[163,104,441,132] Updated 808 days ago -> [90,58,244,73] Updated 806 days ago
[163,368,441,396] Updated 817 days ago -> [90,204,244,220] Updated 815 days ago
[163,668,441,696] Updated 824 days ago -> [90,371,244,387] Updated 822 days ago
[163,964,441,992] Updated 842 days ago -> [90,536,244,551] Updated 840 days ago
* * *
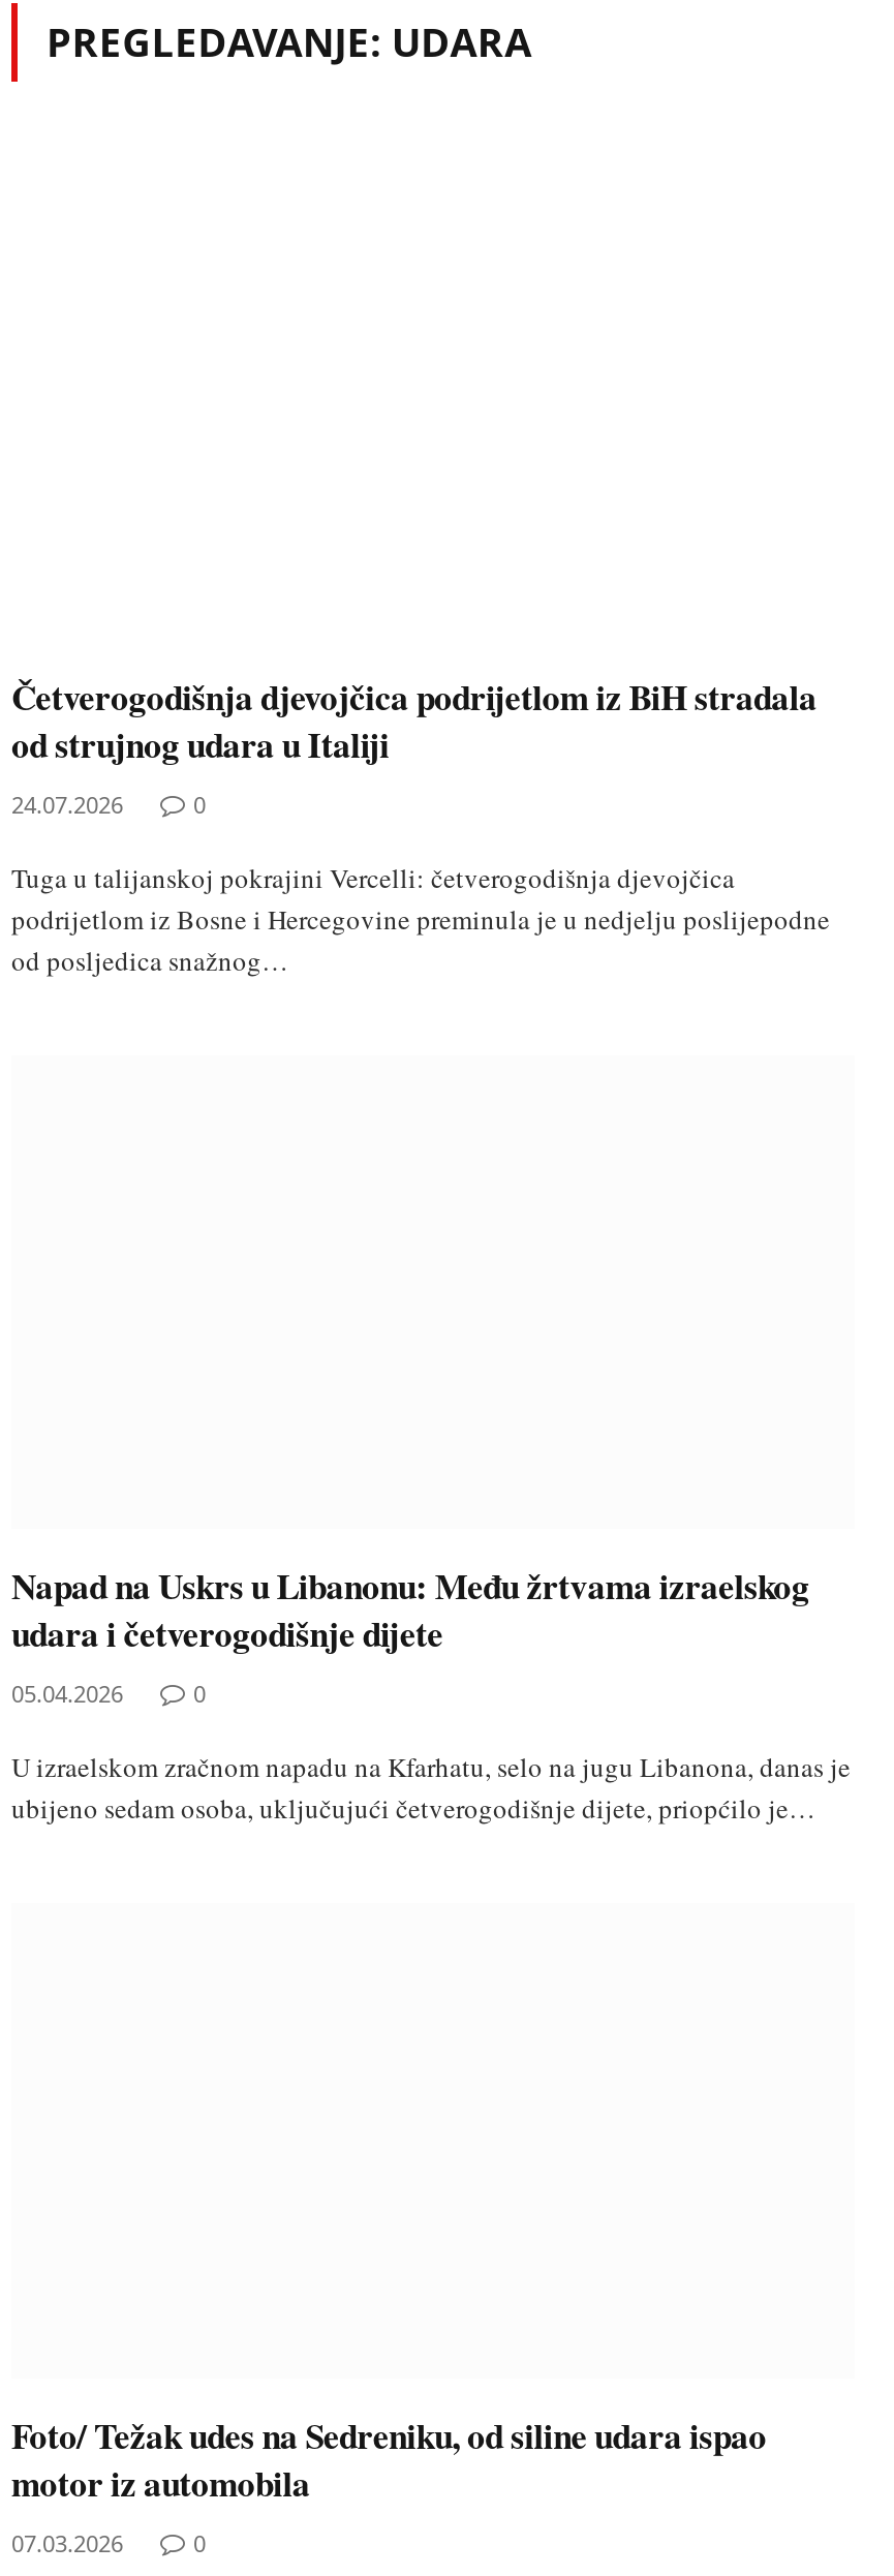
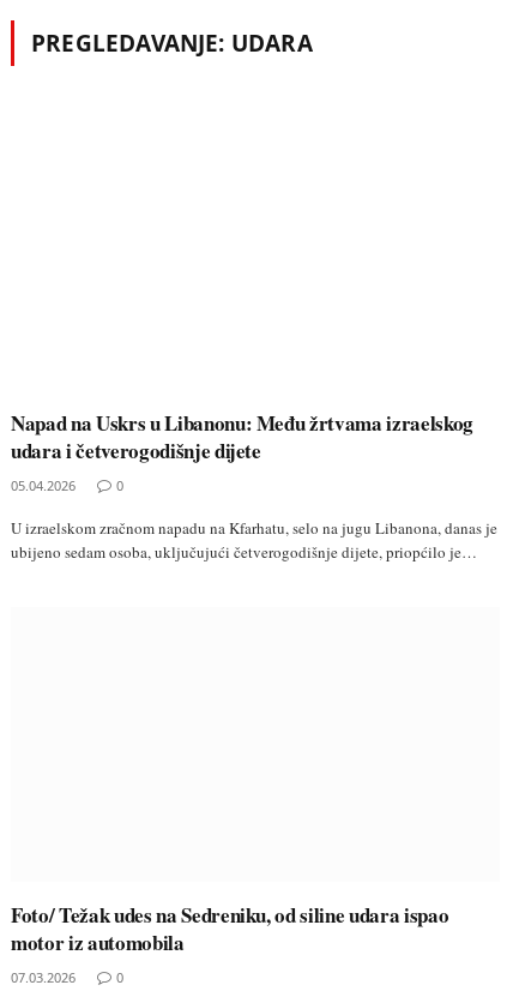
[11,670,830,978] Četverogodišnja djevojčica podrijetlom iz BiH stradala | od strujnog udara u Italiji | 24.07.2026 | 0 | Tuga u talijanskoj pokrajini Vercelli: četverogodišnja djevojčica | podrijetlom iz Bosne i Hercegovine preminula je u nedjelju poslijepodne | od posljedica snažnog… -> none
--
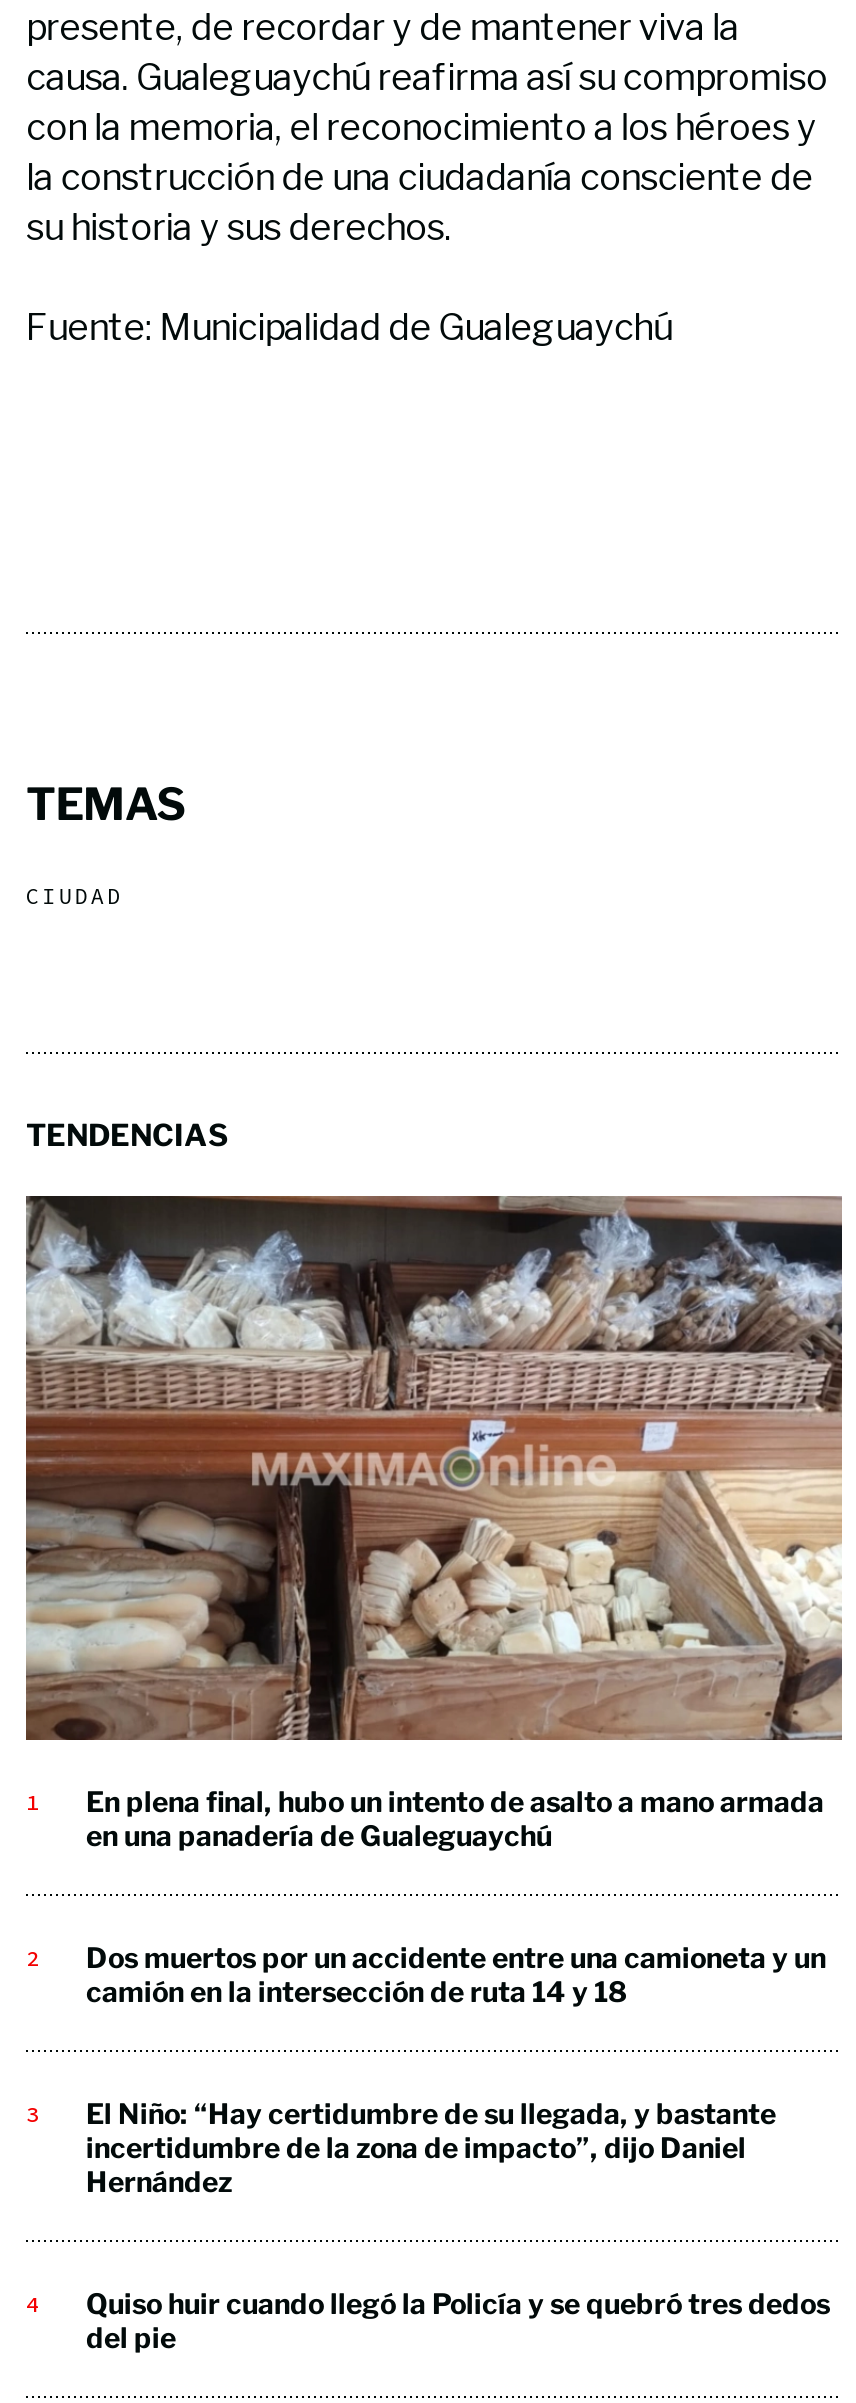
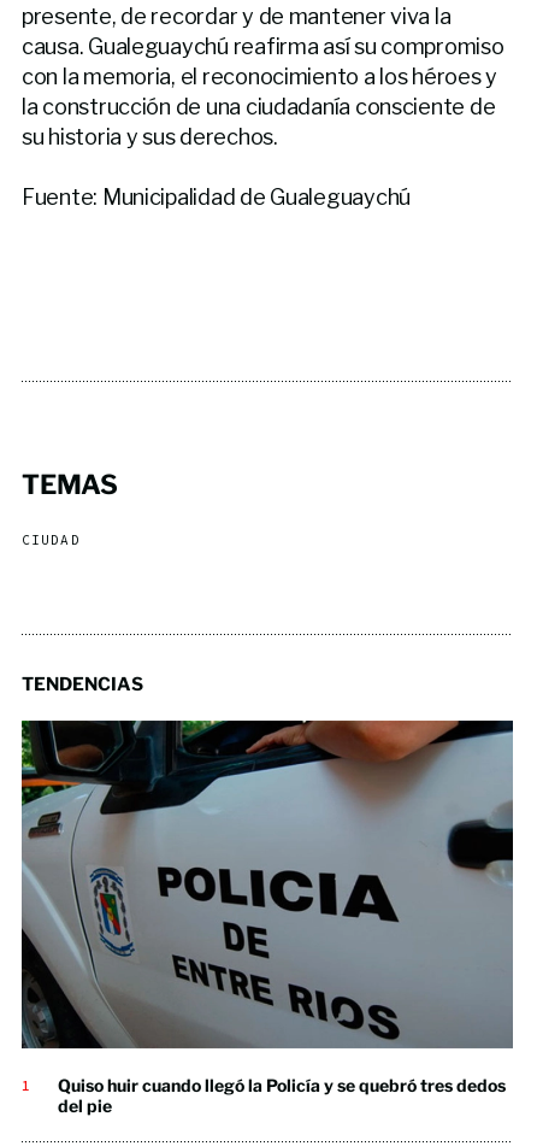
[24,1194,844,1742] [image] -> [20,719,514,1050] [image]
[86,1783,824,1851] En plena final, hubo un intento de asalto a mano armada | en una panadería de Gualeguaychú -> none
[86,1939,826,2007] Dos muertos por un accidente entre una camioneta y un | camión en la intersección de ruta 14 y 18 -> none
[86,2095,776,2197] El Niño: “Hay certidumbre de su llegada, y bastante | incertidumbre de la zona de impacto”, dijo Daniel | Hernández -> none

● **PROBLEM DESCRIPTION**
Among the entries above, the line containing "[163,104,441,132] Updated 808", the line containing "[163,964,441,992] Updated 842", and all lines between them are to be restated word for word; nothing else belongs in the reply.

● **TASK ANSWER**
[163,104,441,132] Updated 808 days ago -> [90,58,244,73] Updated 806 days ago
[163,368,441,396] Updated 817 days ago -> [90,204,244,220] Updated 815 days ago
[163,668,441,696] Updated 824 days ago -> [90,371,244,387] Updated 822 days ago
[163,964,441,992] Updated 842 days ago -> [90,536,244,551] Updated 840 days ago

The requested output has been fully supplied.